Social housing and council housebuilding

Housing is likely to be the area where a Burnham administration would most notably alter the tone of current planning policy. Burnham has pledged to deliver the biggest programme of council housebuilding since the post-war period.

Housing sector commentary has also recorded Burnham advocating a stronger focus on social rented housing and a more strategic role for Homes England in supporting city regions and large-scale delivery.

We suspect the likely approach is a stronger preference for social rent, council delivery, public land and public agency involvement. For Section 106 negotiation, viability and affordable housing delivery, that could translate into closer scrutiny of tenure mix, stronger expectations around social rented provision, more active public sector involvement where schemes are stalled, and an increasing focus on ensuring that permissions are converted into completed homes.

Transport-led growth

Burnham's mayoralty has been closely associated with transport reform, including bus franchising and the Bee Network. We suspect that transport connectivity would likely remain a central component of any Burnham growth strategy.

That is consistent with the government's wider devolution framework, which envisages strategic authorities playing a greater role in transport planning and investment.

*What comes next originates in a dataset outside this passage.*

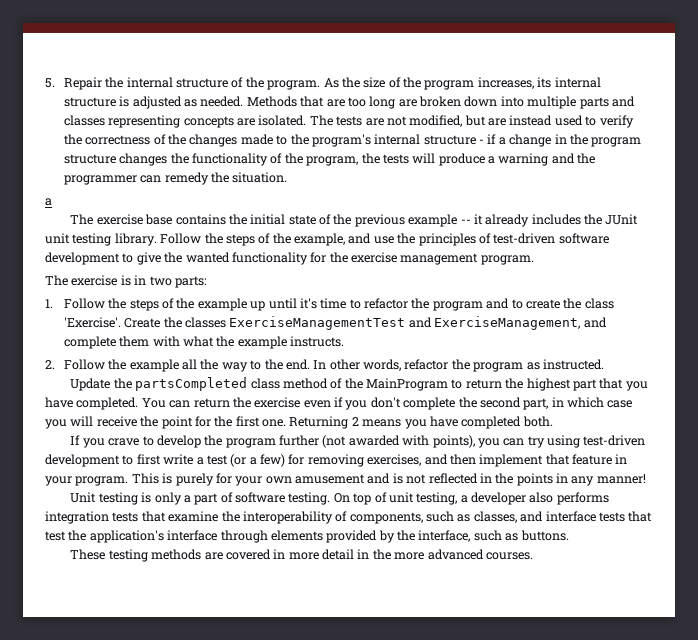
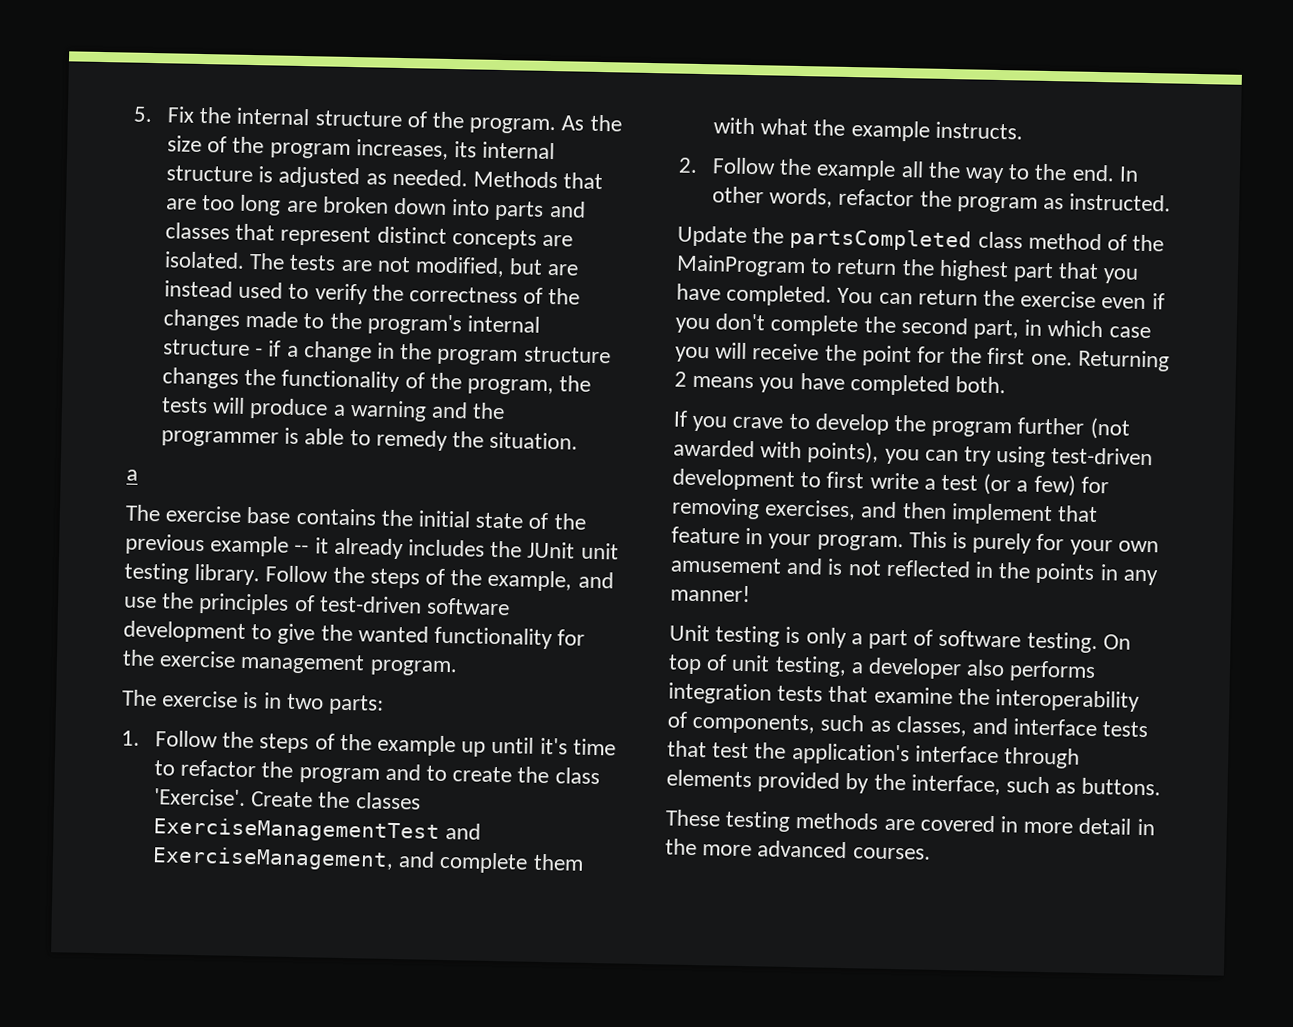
[63,77,102,90] Repair -> [166,106,195,123] Fix
[527,96,577,109] multiple -> (491, 207) none
[108,115,181,128] representing -> [235,223,447,247] that represent distinct
[140,175,162,183] can -> [284,427,371,446] is able to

In planning terms, this could mean stronger expectations that major housing and employment allocations are tied to credible transport strategies and that city regions are given greater powers to integrate transport investment, spatial planning and housing delivery.

A renewed focus on northern infrastructure investment may also be expected. Burnham has consistently linked transport connectivity to housing and economic growth, and there would likely be pressure for further investment in strategically significant rail and transport projects serving northern city regions. Whether through Northern Powerhouse Rail, enhanced regional transport networks or renewed debate around elements of HS2, transport infrastructure is likely to remain a central component of any growth strategy.